US-Anleihen im Aufwind nach schwachem Arbeitsmarktbericht: Leitzinsspekulationen befeuern Kursgewinne
Die Kurse der US-Staatsanleihen verzeichneten einen markanten Anstieg nach einem enttäuschenden US-Arbeitsmarktbericht. Ökonomen rechnen nun vermehrt mit baldigen Leitzinssenkungen durch die US-Notenbank. Der Futures-Kontrakt für zehnjährige Anleihen erhöhte sich dabei um 0,82 Prozent und erreichte 111,83 Punkte. Dieser Anstieg kompensierte weitgehend die Verluste des Vortages, während die Rendite der zehnjährigen Papiere um 0,13 Prozentpunkte auf 4,24 Prozent sank.

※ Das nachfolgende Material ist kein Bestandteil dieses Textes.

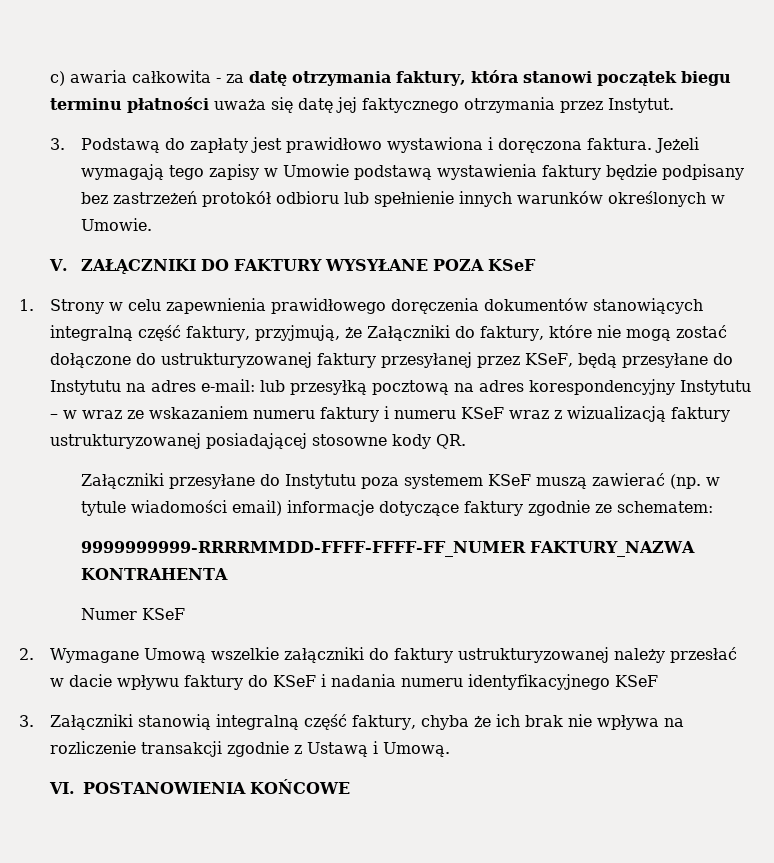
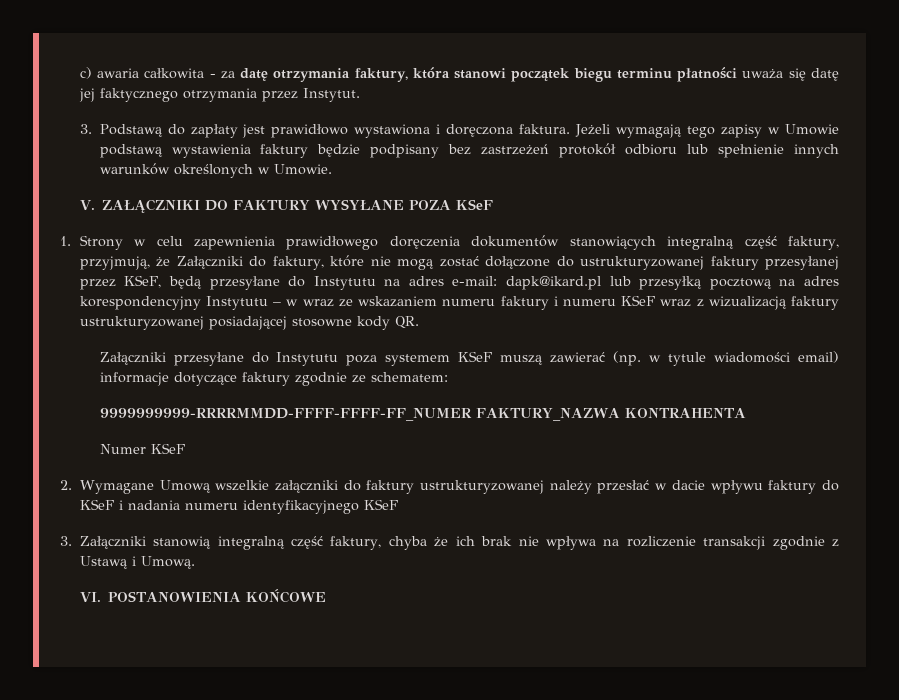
- lub przesyłką pocztową na adres korespondencyjny Instytutu – w wraz ze wskazaniem numeru faktury i numeru KSeF wraz z wizualizacją faktury ustrukturyzowanej posiadającej stosowne kody QR.
+ dapk@ikard.pl lub przesyłką pocztową na adres korespondencyjny Instytutu – w wraz ze wskazaniem numeru faktury i numeru KSeF wraz z wizualizacją faktury ustrukturyzowanej posiadającej stosowne kody QR.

Der Arbeitsmarkt in den USA zeigt deutliche Anzeichen einer Abschwächung. Die Erwartungen bezüglich der Beschäftigtenzahlen wurden nicht nur im Juli enttäuscht, sondern auch die Zahlen der vorherigen Monate mussten erheblich nach unten korrigiert werden. Auch die Arbeitslosigkeit ist gestiegen, während sich das Geschäftsklima im Industriesektor verschlechterte, was durch den Einkaufsmanagerindex ISM, der auf den niedrigsten Stand seit Oktober 2024 fiel, bestätigt wurde.
Thomas Gitzel, Chefökonom der VP Bank, kommentierte die Entwicklung mit einem Verweis auf die negativen Effekte der Zollpolitik auf die US-Wirtschaft. Der Chef der US-Notenbank, Jerome Powell, hatte zuletzt aufgrund der vermeintlichen Stärke des Arbeitsmarktes eine Zinssenkung abgelehnt. Commerzbank-Volkswirt Christoph Balz sieht jedoch eine Zinssenkung bei der nächsten Sitzung als wahrscheinlicher an, trotz des politischen Druckes aus dem Weißen Haus.
Präsident Donald Trump hatte Powell scharf kritisiert und sogar als „sturen Idioten“ bezeichnet, weil er die Zinsen nicht senke. Trump forderte den Vorstand auf, Verantwortung zu übernehmen, falls Powell weiterhin zögere.